November 9, 2011 4:41 PM   Subscribe

I would like to lodge the single most effective complaint against some really misleading and crappy billing practices by a dental office.

I recently went to a new dentist as I just got dental insurance for the first time in... a lot... of years. I asked up front if they accepted my insurance. They indicated that they did.

At the time of the appointment, they were very specific as to what the insurance did and did not cover. I made several other appointments to get the sad disarray of my teeth taken care of. At each appointment, I paid a co-pay based on what my insurance was expected to pay. I scheduled future procedures based on precise estimates of my yearly deductible.

So, all along I was getting very specific information about my insurance policy and had no reason to believe that any of this information was inaccurate.

Until I got a very LARGE bill. I called the office and asked where the discrepancy came from between what the insurance was expected to pay and what they actually paid. They had no idea. I then called the insurance company and they knew exactly what the problem was.

My dentist's office was out of network. The insurance company didn't actually cover them at all.

I called the office, cancelled all future appointments, and made arrangements to pay the bill. What I want to do now is to make the single most effective complaint that I can. I don't have a lot of free time to be calling around, so I want to just make one complaint and have it count.
posted by sonika to Grab Bag (16 answers total) 2 users marked this as a favorite
 
I'm sorry this isn't a direct answer, but if what do you hope to accomplish with this complaint? Are you interested in making it a formal complaint resulting in possible sanctions, or is it more of a negative review/feedback for the dental office?

Also, the unfortunate thing is that a dental office can essentially get away with telling you misinformation because ultimately, most have forms you sign that state you are responsible for any amount not covered by insurance, which can be an appealing situation for the less scrupulous dental offices. You want to consider who you want to make the complaint too. I was in a similar situation with insurance wonkiness that ended up with the dentist pocketing $300 of my money.

The whole medical billing and insurance thing is complicated enough and I advise people to check with their insurance companies regarding coverage for treatment and participating providers -- get it in writing too if possible! There is such a potential for errors when it comes to getting the right information and it's not worth the out of pocket costs to learn it happens way too often.
posted by loquat at 5:14 PM on November 9, 2011


Maybe some kind of online review website like yelp? Lodging a complaint directly with the dentist's office or BBB seems like it would have little to no effect, but something that would pop up when someone googles the dentist's name would be pretty effective (relatively speaking).
posted by LyndsayMW at 5:50 PM on November 9, 2011


I asked up front if they accepted my insurance. They indicated that they did.

I don't know what "made arrangements to pay" means. It might preclude disputing the bill now. But based on the above phrasing, you could explore whether you have valid grounds for disputing the bill. Legal action might fit within the broad terms of "the single most effective complaint."
posted by red clover at 6:00 PM on November 9, 2011 [4 favorites]


Are you interested in making it a formal complaint resulting in possible sanctions, or is it more of a negative review/feedback for the dental office?

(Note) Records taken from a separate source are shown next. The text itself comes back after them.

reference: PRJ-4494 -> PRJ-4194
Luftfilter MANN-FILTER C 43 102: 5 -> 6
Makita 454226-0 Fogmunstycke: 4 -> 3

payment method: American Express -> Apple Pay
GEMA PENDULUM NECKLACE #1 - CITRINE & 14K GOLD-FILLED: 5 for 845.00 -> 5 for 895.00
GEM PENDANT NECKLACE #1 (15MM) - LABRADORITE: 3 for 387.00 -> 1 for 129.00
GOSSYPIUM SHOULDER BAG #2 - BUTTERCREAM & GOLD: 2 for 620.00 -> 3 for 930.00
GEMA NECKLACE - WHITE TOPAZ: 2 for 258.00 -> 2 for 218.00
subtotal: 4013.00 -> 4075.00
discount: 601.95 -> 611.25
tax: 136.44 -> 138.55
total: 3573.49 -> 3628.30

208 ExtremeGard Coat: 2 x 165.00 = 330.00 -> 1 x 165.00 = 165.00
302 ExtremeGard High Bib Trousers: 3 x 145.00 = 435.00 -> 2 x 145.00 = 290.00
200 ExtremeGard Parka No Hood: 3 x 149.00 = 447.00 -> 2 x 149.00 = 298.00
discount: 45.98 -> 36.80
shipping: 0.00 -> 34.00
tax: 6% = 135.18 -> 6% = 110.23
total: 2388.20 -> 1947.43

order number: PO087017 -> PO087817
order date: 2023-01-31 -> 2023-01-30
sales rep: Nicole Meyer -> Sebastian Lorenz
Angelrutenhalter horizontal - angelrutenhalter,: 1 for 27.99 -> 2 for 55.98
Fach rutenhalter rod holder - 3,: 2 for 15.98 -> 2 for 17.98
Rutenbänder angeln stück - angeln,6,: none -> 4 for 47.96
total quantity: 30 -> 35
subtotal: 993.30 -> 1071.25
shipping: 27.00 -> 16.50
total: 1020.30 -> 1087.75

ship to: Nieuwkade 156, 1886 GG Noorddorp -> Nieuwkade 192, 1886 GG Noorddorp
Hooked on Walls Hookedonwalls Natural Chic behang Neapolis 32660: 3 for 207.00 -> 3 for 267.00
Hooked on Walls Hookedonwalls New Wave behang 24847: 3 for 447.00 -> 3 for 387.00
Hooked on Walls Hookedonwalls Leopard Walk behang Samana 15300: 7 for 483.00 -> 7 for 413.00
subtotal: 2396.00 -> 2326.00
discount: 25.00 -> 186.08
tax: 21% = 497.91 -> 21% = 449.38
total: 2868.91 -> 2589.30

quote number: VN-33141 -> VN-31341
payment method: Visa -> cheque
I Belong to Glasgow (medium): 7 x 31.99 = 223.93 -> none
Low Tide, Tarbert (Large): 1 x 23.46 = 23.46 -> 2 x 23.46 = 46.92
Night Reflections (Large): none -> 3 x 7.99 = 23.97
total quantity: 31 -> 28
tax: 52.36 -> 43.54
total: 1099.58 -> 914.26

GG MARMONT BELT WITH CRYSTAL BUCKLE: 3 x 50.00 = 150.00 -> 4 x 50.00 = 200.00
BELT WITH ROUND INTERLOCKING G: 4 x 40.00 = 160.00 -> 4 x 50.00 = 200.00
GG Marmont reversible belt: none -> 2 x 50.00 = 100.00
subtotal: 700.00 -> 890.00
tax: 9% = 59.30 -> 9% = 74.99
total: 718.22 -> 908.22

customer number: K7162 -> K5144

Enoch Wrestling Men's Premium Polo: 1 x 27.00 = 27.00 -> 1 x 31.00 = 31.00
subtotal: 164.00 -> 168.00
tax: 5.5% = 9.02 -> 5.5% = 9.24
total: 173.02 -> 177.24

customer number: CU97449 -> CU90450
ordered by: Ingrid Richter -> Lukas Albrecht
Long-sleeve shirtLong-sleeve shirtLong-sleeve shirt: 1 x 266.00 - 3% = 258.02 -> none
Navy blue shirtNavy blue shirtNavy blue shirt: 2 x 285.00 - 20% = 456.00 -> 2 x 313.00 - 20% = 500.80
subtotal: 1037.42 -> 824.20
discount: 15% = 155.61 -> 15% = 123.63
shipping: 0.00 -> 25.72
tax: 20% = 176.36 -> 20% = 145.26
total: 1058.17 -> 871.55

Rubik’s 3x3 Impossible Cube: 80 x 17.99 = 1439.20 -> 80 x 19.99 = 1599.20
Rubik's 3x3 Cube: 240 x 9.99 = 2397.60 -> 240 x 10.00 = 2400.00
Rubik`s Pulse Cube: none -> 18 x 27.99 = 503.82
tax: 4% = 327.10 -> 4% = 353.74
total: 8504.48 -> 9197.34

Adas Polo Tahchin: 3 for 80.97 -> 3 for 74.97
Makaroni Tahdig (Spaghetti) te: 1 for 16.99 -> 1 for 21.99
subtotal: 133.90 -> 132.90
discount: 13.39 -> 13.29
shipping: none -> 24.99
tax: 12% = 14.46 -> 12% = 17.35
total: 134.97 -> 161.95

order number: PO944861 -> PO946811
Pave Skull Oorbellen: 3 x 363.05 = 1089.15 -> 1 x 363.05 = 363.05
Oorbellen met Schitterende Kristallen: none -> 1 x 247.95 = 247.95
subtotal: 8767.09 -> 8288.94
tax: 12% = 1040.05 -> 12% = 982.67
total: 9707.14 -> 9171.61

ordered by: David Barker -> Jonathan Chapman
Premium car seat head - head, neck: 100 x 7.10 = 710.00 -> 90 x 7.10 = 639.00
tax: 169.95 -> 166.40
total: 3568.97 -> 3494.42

I'm more interested in something formal that might actually encourage them to change their practices than I am in just whining about them on Yelp. I know that whatever I do won't get my money back - and I'm well aware that it probably won't actually change anything either - but I feel like I should do something. I guess if negative reviews are the only option I have, I'll take it, but this is a smallish town where none of the dentists are even listed on Yelp to begin with - so it's not like that's going to be driving away potential business.
posted by sonika at 6:14 PM on November 9, 2011


The dentist's office is possibly not guilty of anything other than negligence here. Many dental plans (mine included) cover out-of-network dentists, but some don't. And there are a wide variety of options even within the same company. So two patients can walk into an office with Aetna dental insurance, for example, and the dentist can file the insurance and for one they will receive payment, and for the other it will be denied, just based upon the specifics of the different policies.

What the office should have done before seeing you was call to verify that your specific policy covered out of network visits. That they didn't do this doesn't necessarily mean they tried to trick you; they may well have just been incompetent, or they may be making a general assumption that patients are expected to know their own coverage. Not that it makes the result any better for you, but if you're going to write up a formal complaint it might be important to keep that in mind.
posted by something something at 6:22 PM on November 9, 2011 [1 favorite]


Keep in mind too that the dental office might actually be innocent, here.

If a patient walks in and asks, "Do you take Blue Cross?" and they are told "Yes, we do!" that may actually be a true statement, in that the dental office does accept Blue Cross. But it turns out, you're on the Blue Cross Zone A Single Preferred Partner Plan (Category B), which happens to only cover in-network offices.

Most insurance providers offer a variety of plans, and a variety of options within each plan, making it sometimes very difficult to tell at a glance which offices are covered and which are not. And, as others have said, given how bizarre insurance is in the US, it's ultimately up to the patient to make sure they're in the clear before racking up charges.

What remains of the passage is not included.